Данила привык к этой жизни и не ропщет. Он ни к кому не ходит Б гости, и никто не посещает его. Есть в поселке еще несколько эмигрантов, по они не встречаются, ненавидят друг друга, может быть, потому, что идет между ними глухая, скрытая борьба за место в жизни в этом чуждом для них мире, где все они словно из одной партии уцененных товаров. И паспорта у них уцененные. Это только "вид на жительство", который не дает и тех прав, что имеет любой бродяга французского происхождения. И на вопрос о подданстве, гражданстве они отвечают "без подданства, без гражданства". Они не граждане.

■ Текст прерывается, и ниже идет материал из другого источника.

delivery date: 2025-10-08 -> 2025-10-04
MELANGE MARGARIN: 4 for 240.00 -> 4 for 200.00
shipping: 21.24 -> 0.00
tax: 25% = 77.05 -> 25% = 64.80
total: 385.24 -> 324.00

Когда дом затихает и запирается парадная дверь, ведущая к лестнице, Данила складывает инструмент, снимает фартук и идет домой. Наступают самые мучительные минуты. Именно в эти минуты одолевает его непостижимо щемящее чувство. Собственно, чувство это никогда не покидает его, но днем оно ослабевает, затушевывается. Оно остается и живет в нем, будто затянутое пленкой. А вот к ночи душа начинает болеть, как оголенная рана.

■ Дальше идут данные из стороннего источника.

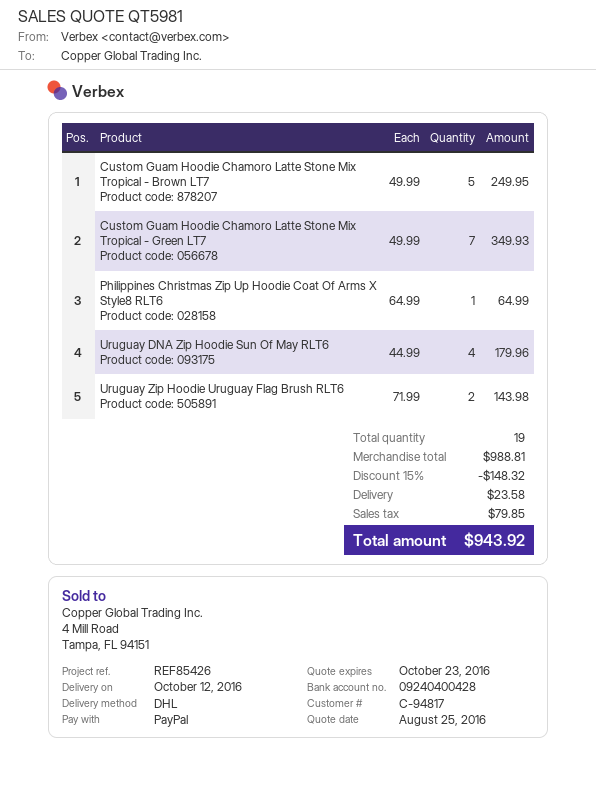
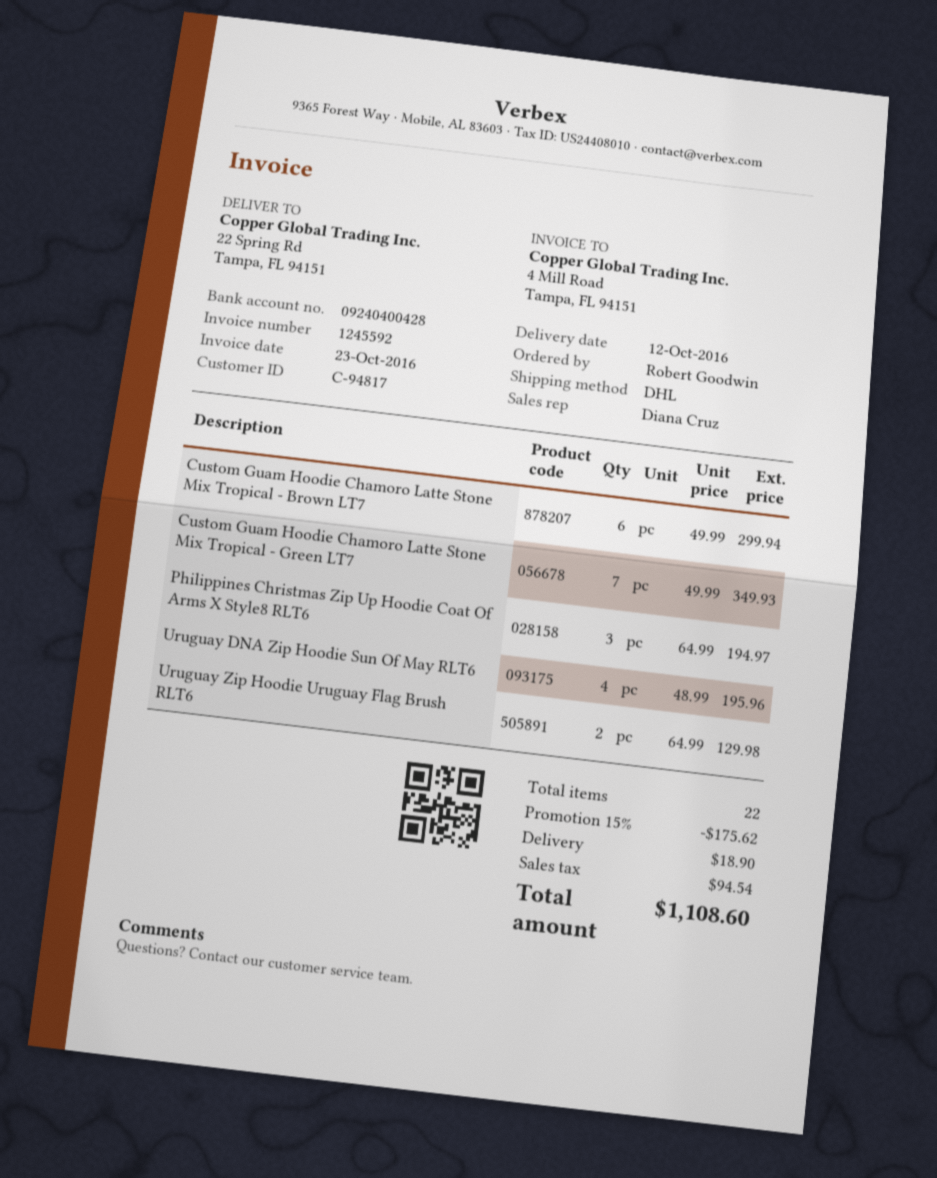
Custom Guam Hoodie Chamoro Latte Stone Mix Tropical - Brown LT7: 5 x 49.99 = 249.95 -> 6 x 49.99 = 299.94
Philippines Christmas Zip Up Hoodie Coat Of Arms X Style8 RLT6: 1 x 64.99 = 64.99 -> 3 x 64.99 = 194.97
Uruguay DNA Zip Hoodie Sun Of May RLT6: 4 x 44.99 = 179.96 -> 4 x 48.99 = 195.96
Uruguay Zip Hoodie Uruguay Flag Brush RLT6: 2 x 71.99 = 143.98 -> 2 x 64.99 = 129.98
total quantity: 19 -> 22
discount: 15% = 148.32 -> 15% = 175.62
shipping: 23.58 -> 18.90
tax: 79.85 -> 94.54
total: 943.92 -> 1108.60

Он гнал от себя видение белой хатки на Донце, где родился и вырос, откуда ушел на трубный завод. Он видел ее по ночам в парижском предместье с удивительной ясностью, вплоть до трещин на стенах их глиняного коровника.

Он лежал с открытыми глазами в абсолютной темноте, а перед ним стояла его конторка в цеху, и весь цех, и ребята, которых он учил слесарному делу. Это были не воспоминания, не застывшие видения, не пейзажи или фотографии. Это была жизнь.

А в центре ее постоянно находился он сам. То мирно разговаривал, то спорил, то смеялся, и он помнил, о чем разговаривал, по какому поводу спорил, чему смеялся.

Это было сладостно и до стона мучительно. Если засыпал в середине разговора, он продолжал беседу во сне именно с того места, на котором она была прервана. И когда открывал глаза, заканчивал разговор с той полуфразы, на которой проснулся. Поэтому он не знал, когда заснул, когда проснулся и спал ли вообще. Скорее всего то забывался, то схватывался, но не улавливал границ между забытьем и бодрствованием.

Данила ненавидел ночь и ту минуту, когда Евдокия шла готовить постель. Он ненавидел и самое постель, где провел столько бессонньтх ночей.

Однажды он лежал, стараясь не шевелиться, и, щадя жену, делал вид, будто спит. Пусть хоть она отдохнет. Ей тяжелее. Она испытывает то же, что и он, и еще дополнительно его капризы, его плохое настроение, которое он вымещает на ней, потому что больше не на ком.

Когда стало ясно, что удалось обмануть Евдокию и уже можно было не подавлять вздоха, рвавшегося из груди, он услышал ее тихий голос:

- Попробуй все-таки заснуть, Данила.

Тогда он закричал на нее, что вечно она не дает ему покоя, и будит среди ночи, и что это, в конце концов, невыносимо.

Он резко поднялся, надел штаны и ушел в свою мастерскую. Здесь стояла детская коляска, сданная ему в ремонт. Он хотел работать. У него были для этого силы, ему требовалось применить их, дать выход тому, что скопилось в голове. Взяться за коляску он не рискнул:

неизбежно потревожит соседей.

Он сидел, уже ни о чем не думая, и ему было жаль Евдокию. Она безответная. Она ничего ему не скажет, не возмутится, не упрекнет. Она просто ни за что не заснет, пока он не вернется. Он упрямо сидел и терзался из-за нее и не мог подняться с места.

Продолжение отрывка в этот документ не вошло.